El mandatario colombiano Gustavo Petro señaló que el déficit fiscal del país tiene una conexión directa con los beneficios obtenidos por las corporaciones privadas más relevantes. Así lo expresó el jefe de Estado a través de su cuenta en la red social X.
De acuerdo con el presidente, este vínculo se origina cuando el Banco de la República incrementa las tasas de interés, lo que eleva los pagos destinados a los poseedores de títulos valores nuevos o aquellos que están indexados. Petro añadió que dentro de ese grupo de tenedores se encuentran grandes compañías colombianas que mantienen inversiones financieras en bonos de deuda pública gubernamental.
En sus palabras textuales, el presidente indicó:
“El déficit fiscal está ligado estrechamente a las ganancias de las empresas privadas más grandes de Colombia, En la medida que el Banco de la República sube la tasa de interés suben los pagos a tenedores de títulos nuevos o indexados que son de las más grandes empresas del país”.

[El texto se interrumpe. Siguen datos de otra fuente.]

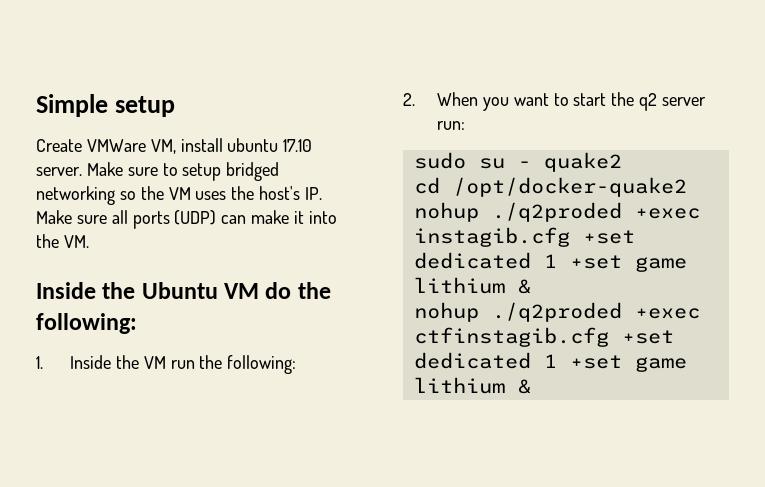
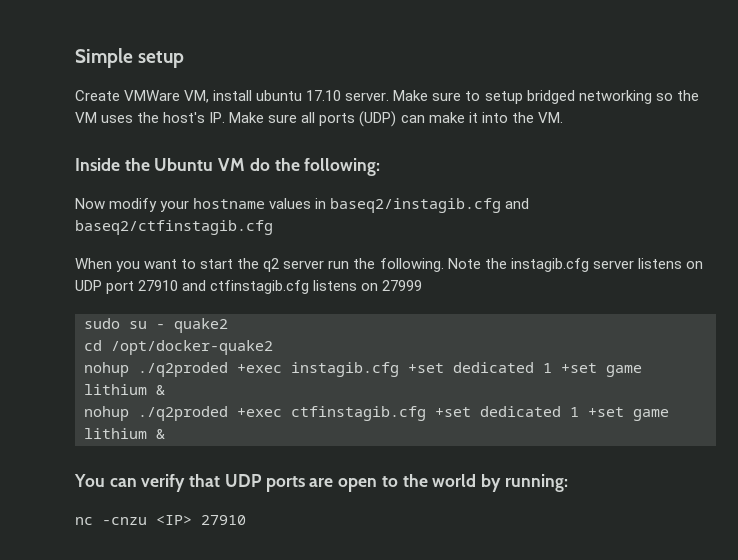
- 1. Inside the VM run the following:
- 2. When you want to start the q2 server run:
+ Now modify your hostname values in baseq2/instagib.cfg and baseq2/ctfinstagib.cfg
+ When you want to start the q2 server run the following. Note the instagib.cfg server listens on UDP port 27910 and ctfinstagib.cfg listens on 27999
+ You can verify that UDP ports are open to the world by running:
+ nc -cnzu <IP> 27910

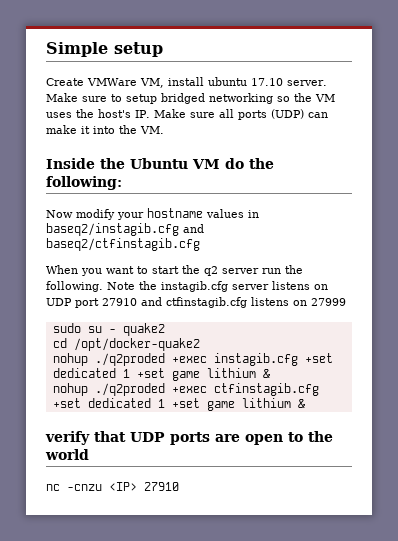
- You can verify that UDP ports are open to the world by running:
+ verify that UDP ports are open to the world

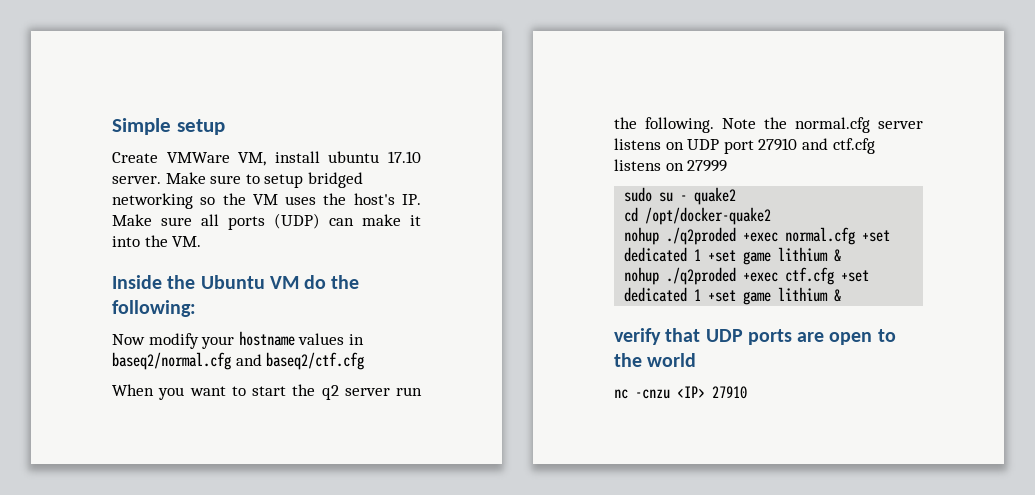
- Now modify your hostname values in baseq2/instagib.cfg and baseq2/ctfinstagib.cfg
+ Now modify your hostname values in baseq2/normal.cfg and baseq2/ctf.cfg
- Note the instagib.cfg server listens on UDP port 27910 and ctfinstagib.cfg listens on 27999
+ Note the normal.cfg server listens on UDP port 27910 and ctf.cfg listens on 27999
- nohup ./q2proded +exec instagib.cfg +set dedicated 1 +set game lithium &
+ nohup ./q2proded +exec normal.cfg +set dedicated 1 +set game lithium &
- nohup ./q2proded +exec ctfinstagib.cfg +set dedicated 1 +set game lithium &
+ nohup ./q2proded +exec ctf.cfg +set dedicated 1 +set game lithium &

El gobernante, quien se encuentra en la recta final de su mandato, sostuvo que dichas utilidades no surgen de la actividad productiva de esas empresas, sino del rendimiento que generan los títulos de deuda pública. También presentó esa dinámica como un elemento clave para entender las causas del déficit fiscal.

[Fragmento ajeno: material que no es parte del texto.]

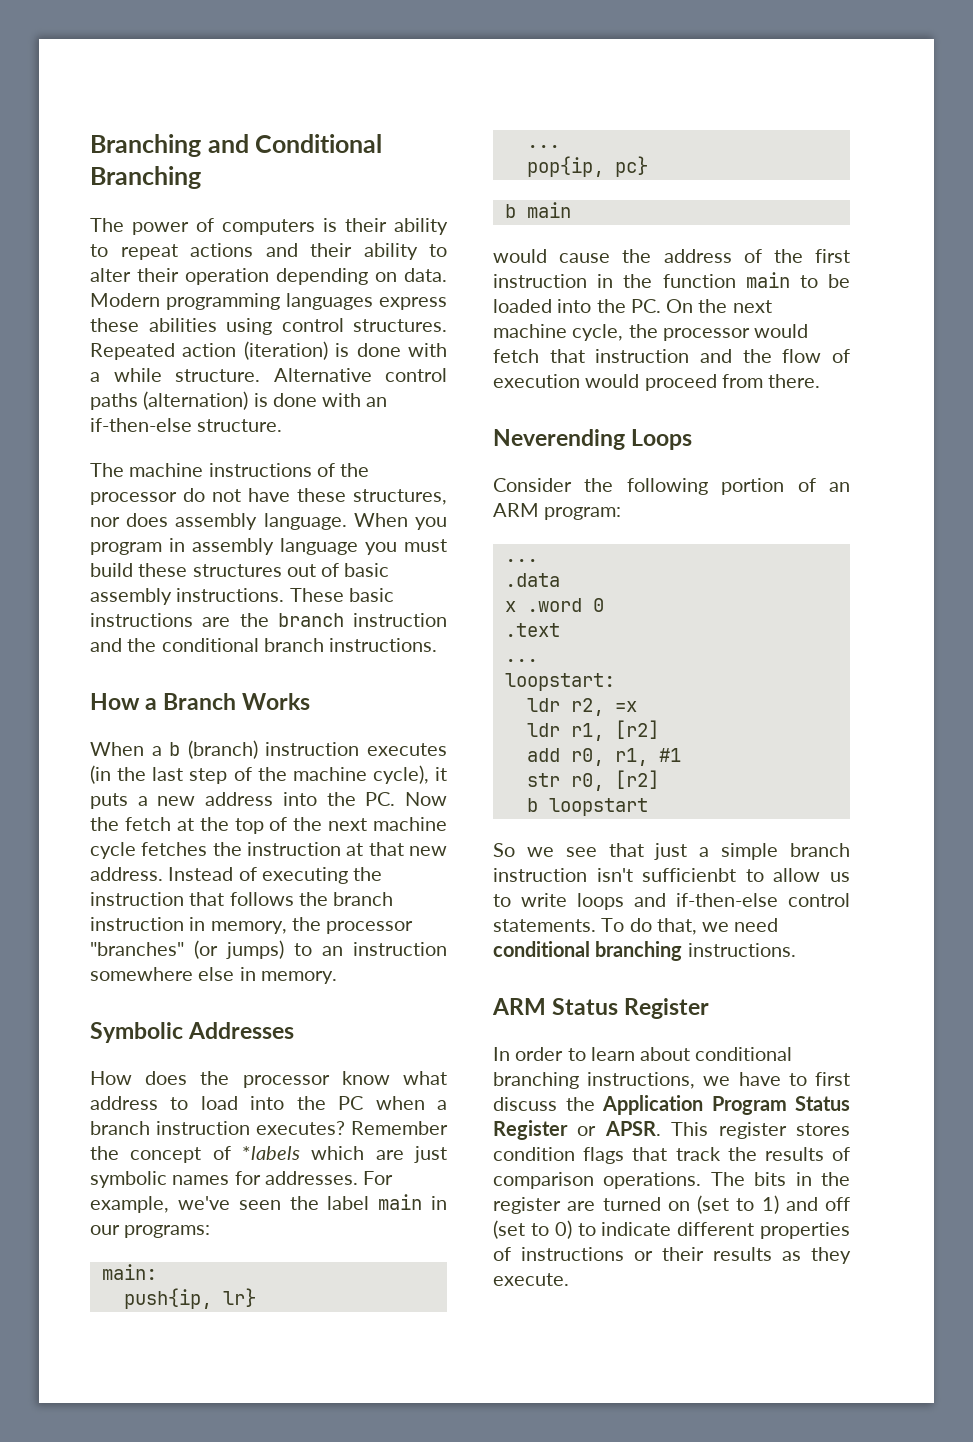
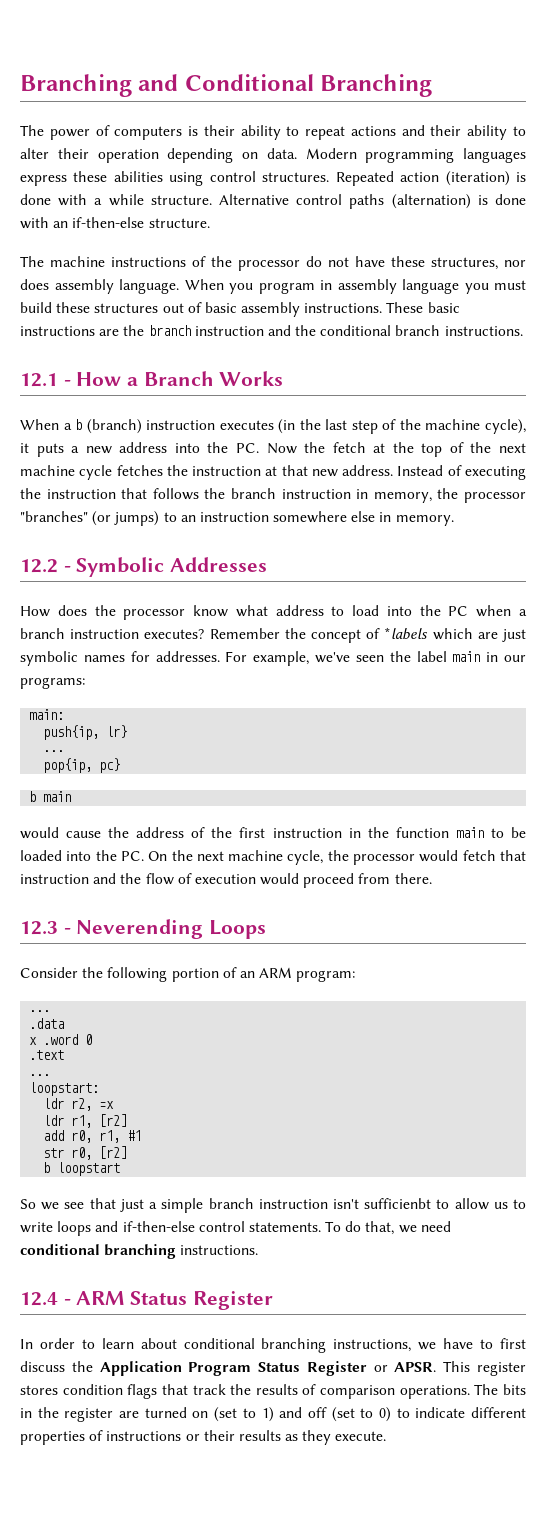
- How a Branch Works
+ 12.1 - How a Branch Works
- Symbolic Addresses
+ 12.2 - Symbolic Addresses
- Neverending Loops
+ 12.3 - Neverending Loops
- ARM Status Register
+ 12.4 - ARM Status Register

Petro argumentó que el aumento de las tasas de interés provoca un incremento en los pagos a quienes poseen títulos nuevos o ajustados por inflación. En ese conjunto incluyó a las firmas más poderosas del país, las cuales, según afirmó, tienen colocaciones financieras en deuda pública del Estado.
Cabe destacar que la publicación de Petro en X no contiene cifras concretas sobre el déficit fiscal, los niveles de las tasas de interés ni los montos de los pagos a esos tenedores. Tampoco detalla los valores exactos de las ganancias obtenidas por esas compañías.
El presidente planteó que una porción de esos beneficios podría retornar al fisco nacional mediante el cobro de impuestos. Señaló que esos recursos podrían ser canalizados hacia la construcción de hospitales, centros universitarios, escuelas, así como para la contratación de más docentes y personal de enfermería, y para adquirir tierras destinadas a la reforma agraria.
En su mensaje, Petro afirmó:
“Es una ganancia que no deriva de su misión productiva solo de la sociedad al ser dueños de un título de deuda pública de la nación con rentabilidad. Parte de esas ganancias se podrían devolver en forma de impuestos para que regresen a la Nación y se vuelvan hospitales, centros universitarios colegios más maestros y enfermeras , más tierras para reforma agraria (sic)”.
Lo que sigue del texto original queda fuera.